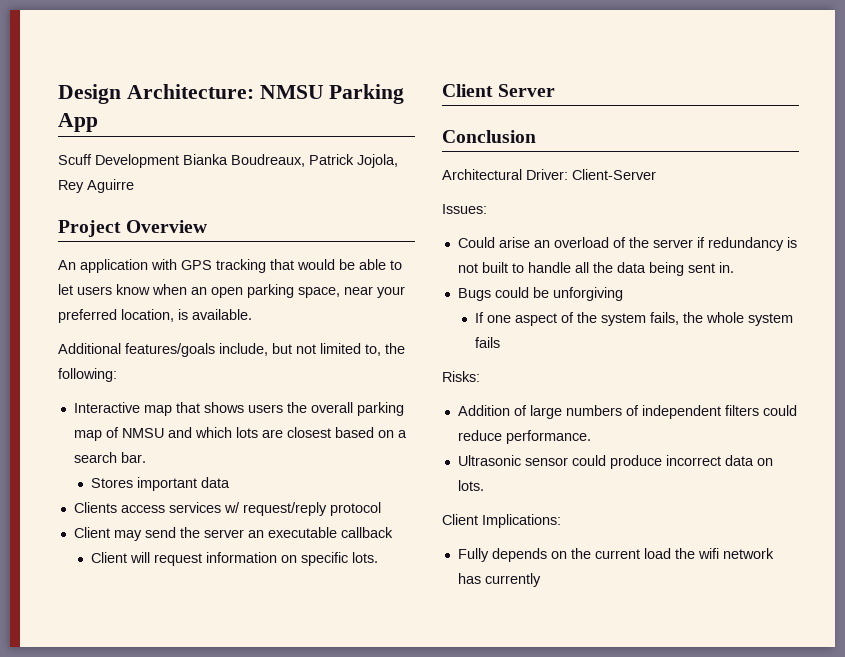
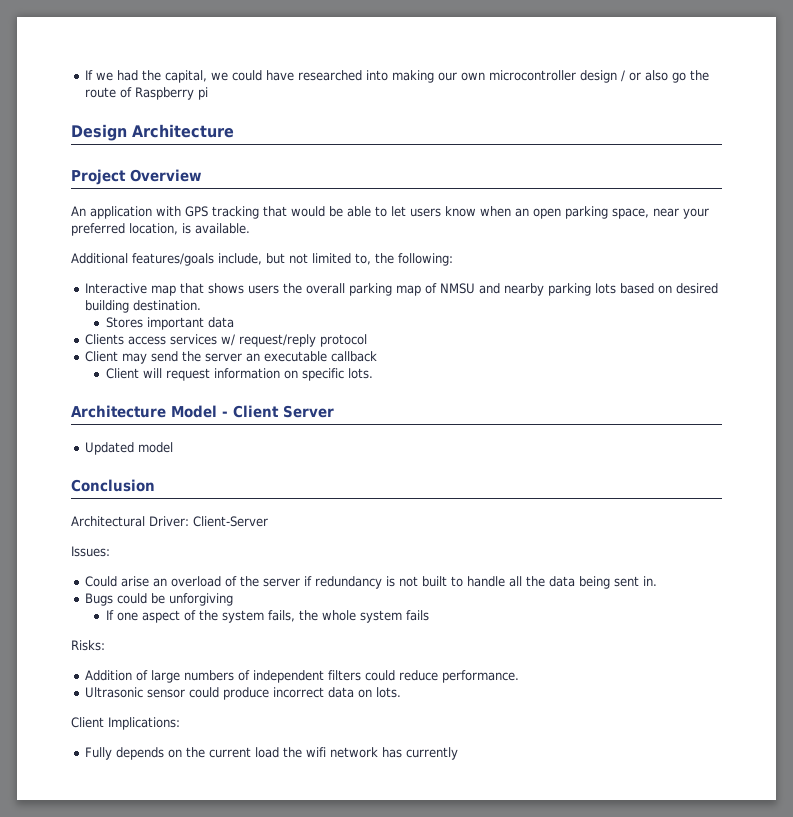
- Design Architecture: NMSU Parking App
- Scuff Development Bianka Boudreaux, Patrick Jojola, Rey Aguirre
+ If we had the capital, we could have researched into making our own microcontroller design / or also go the route of Raspberry pi
+ Design Architecture
- Interactive map that shows users the overall parking map of NMSU and which lots are closest based on a search bar.
+ Interactive map that shows users the overall parking map of NMSU and nearby parking lots based on desired building destination.
- Client Server
+ Architecture Model - Client Server
+ Updated model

───

▶ _Problem requirements_
Scan the listing above. Gather each line that contains the word "shows".

▶ _Result of the exercise_
- Interactive map that shows users the overall parking map of NMSU and which lots are closest based on a search bar.
+ Interactive map that shows users the overall parking map of NMSU and nearby parking lots based on desired building destination.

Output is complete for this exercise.